Though Gingrich and his backers will spin this endorsement as a tribute to his good qualities, you don’t have to read too far between the lines to see the newspaper’s decision speaks volumes about McQaid’s antipathy for Mitt Romney. Gingrich is, the paper concedes, “not the perfect candidate” and one with whom it clearly disagrees on a number of important issues. But as McQuaid wrote in a not very subtle reference to Romney, “We would rather back someone with whom we may sometimes disagree than one who tells us what he thinks we want to hear.”
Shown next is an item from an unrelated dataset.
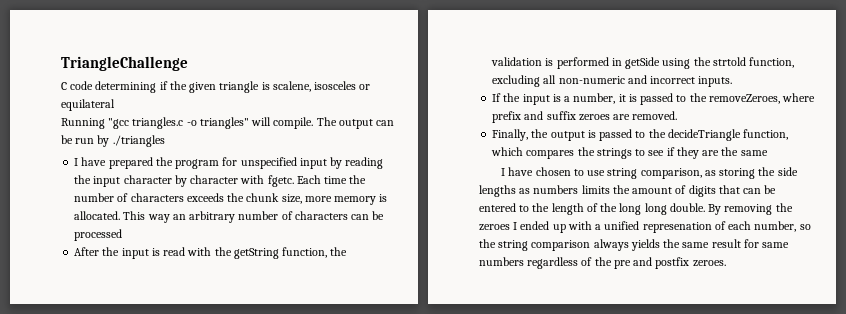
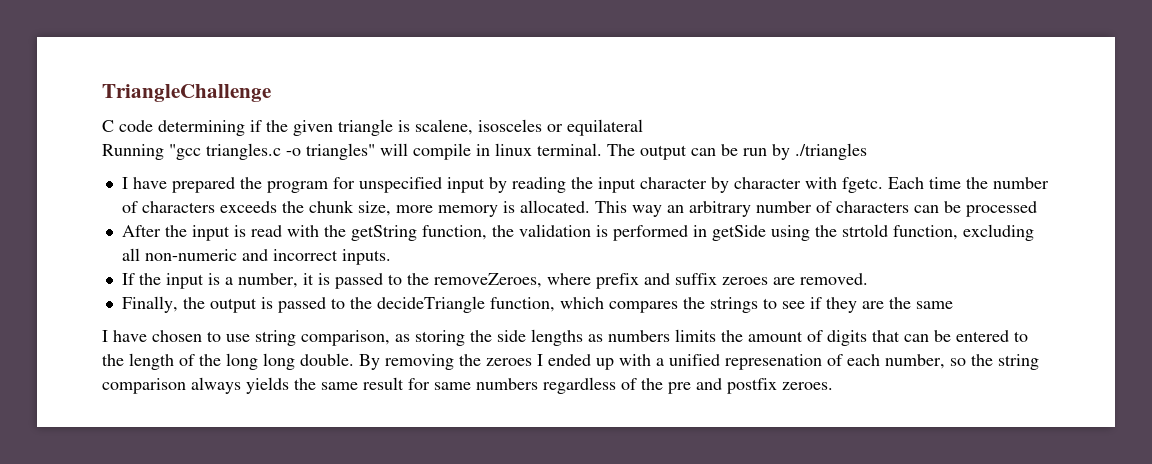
[273,117,314,129] compile. -> [413,143,602,160] compile in linux terminal.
The Union Leader nod makes it clear that for many on the right, anyone, even an obviously flawed character like Gingrich, whose positions on the issues are wildly inconsistent and often, as with immigration, far to the left of most conservatives, is preferable to the former governor of neighboring Massachusetts. Though Gingrich has flipped and flopped on issues like immigration, the environment and health care at least as much as Romney has done on abortion, the animus felt by some right-wingers is so great that they obviously prefer any Republican with a pulse to the man polls say still has a commanding lead in the Granite State.

In the eyes of conservatives like McQuaid, Romney will always be a liberal RINO who only won the governor’s seat in Massachusetts by tilting to the left to accommodate that blue state’s voters. Just as conservatives of an earlier generation hated liberal GOP office-holders like Nelson Rockefeller with a passion that surpassed their dislike of Democrats, it now appears that Romney has assumed that role for some denizens of the contemporary right. And nothing Romney says or does appears likely to change this.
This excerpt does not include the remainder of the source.